## [WHAT YOU WILL DO]
Using the listing that follows, return every line with the word "July".

## [ENTRIES SUPPLIED]
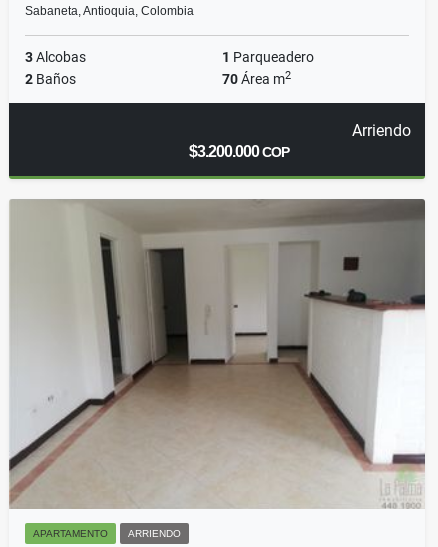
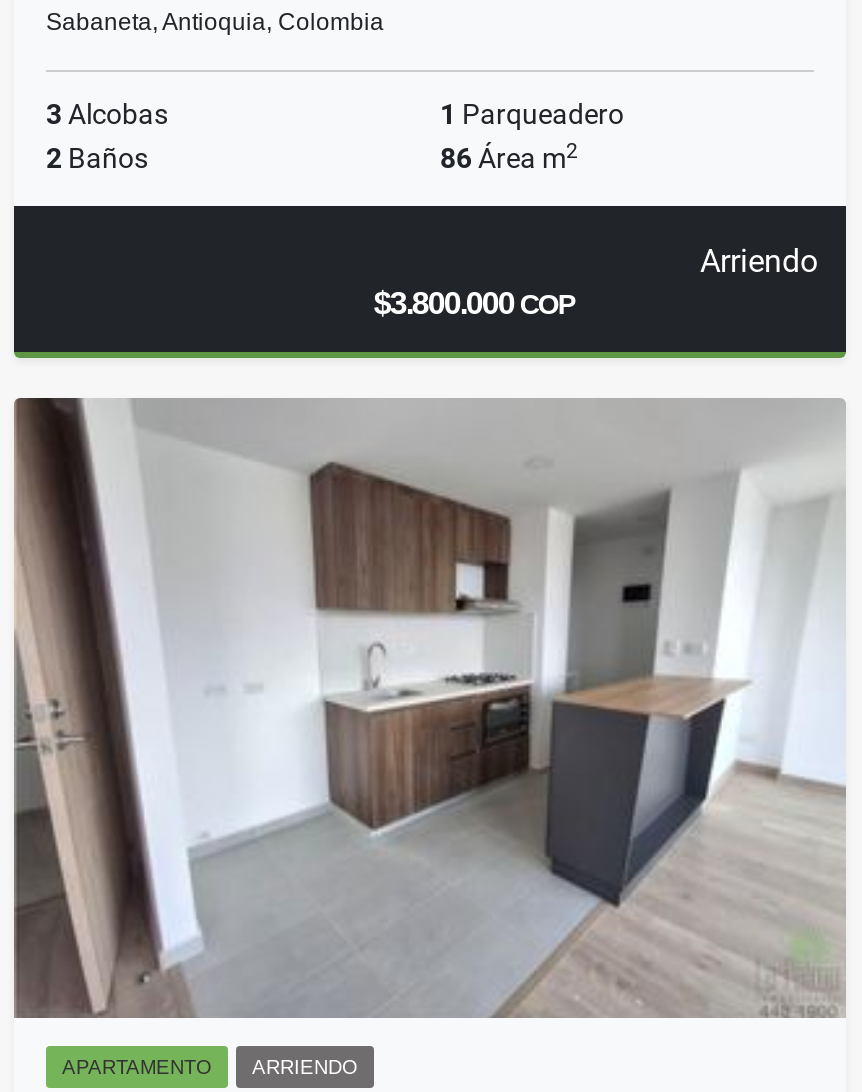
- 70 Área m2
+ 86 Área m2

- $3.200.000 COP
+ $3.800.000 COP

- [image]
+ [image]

...

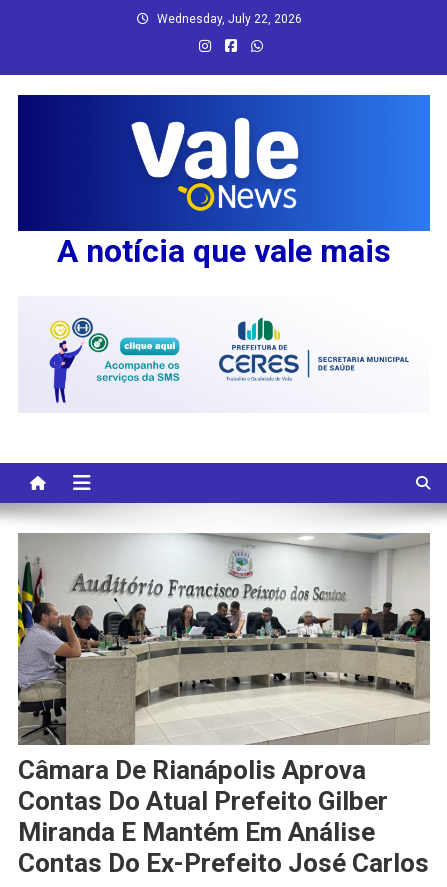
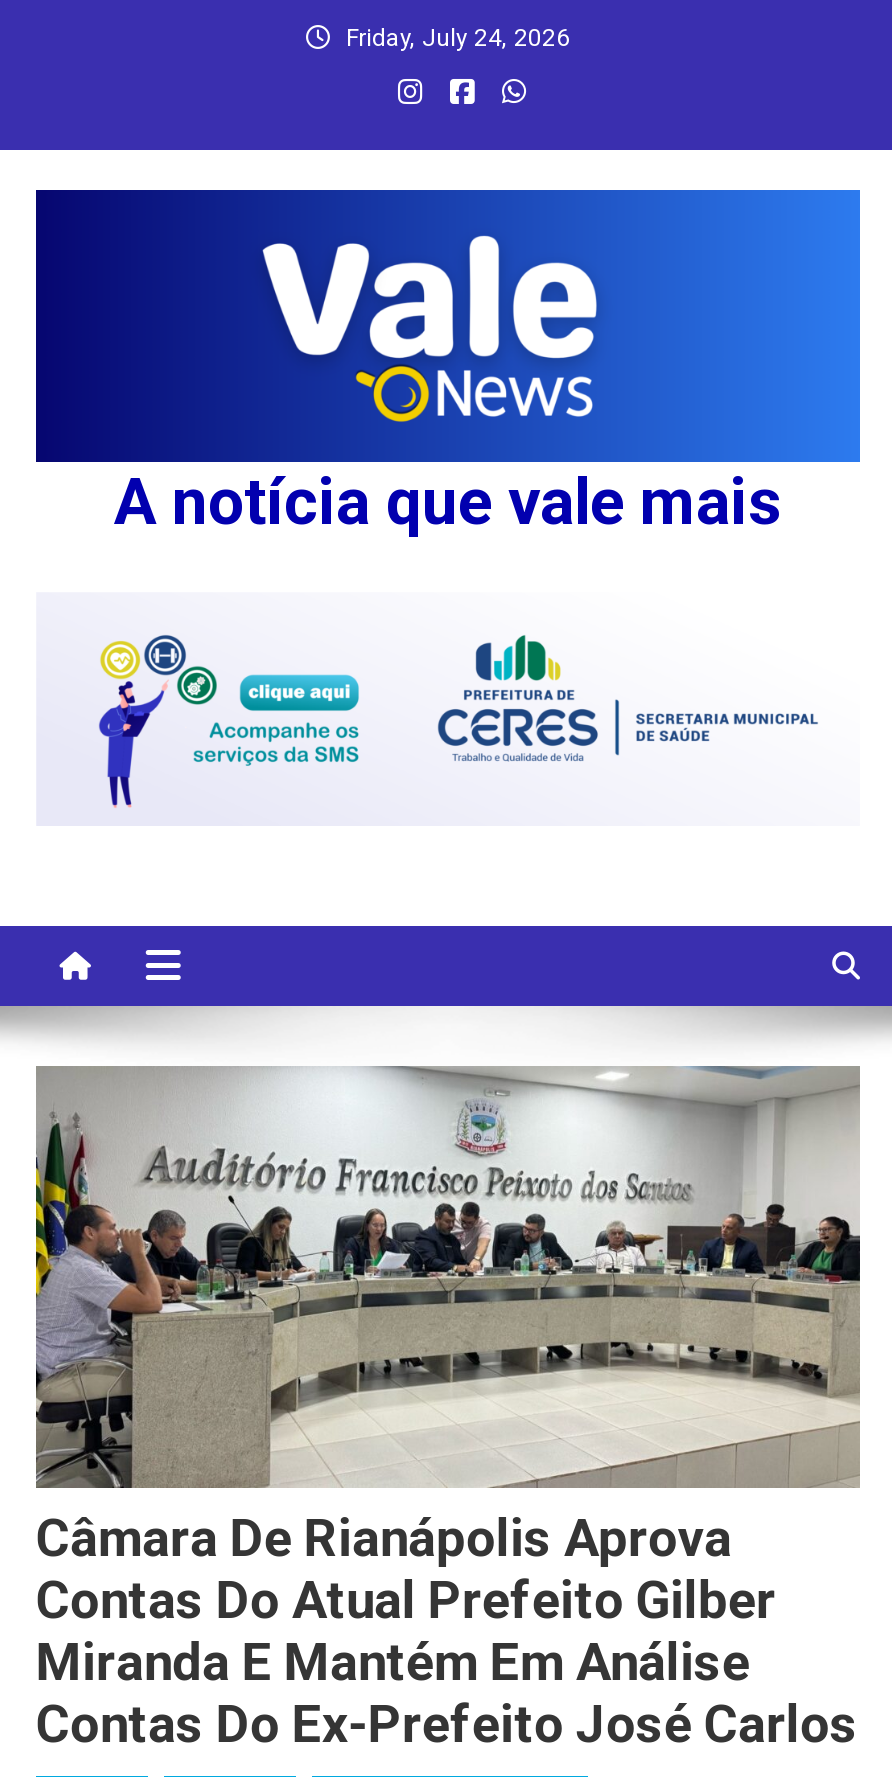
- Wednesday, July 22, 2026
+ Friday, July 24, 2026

## [OUTPUT FOR THIS TASK]
- Wednesday, July 22, 2026
+ Friday, July 24, 2026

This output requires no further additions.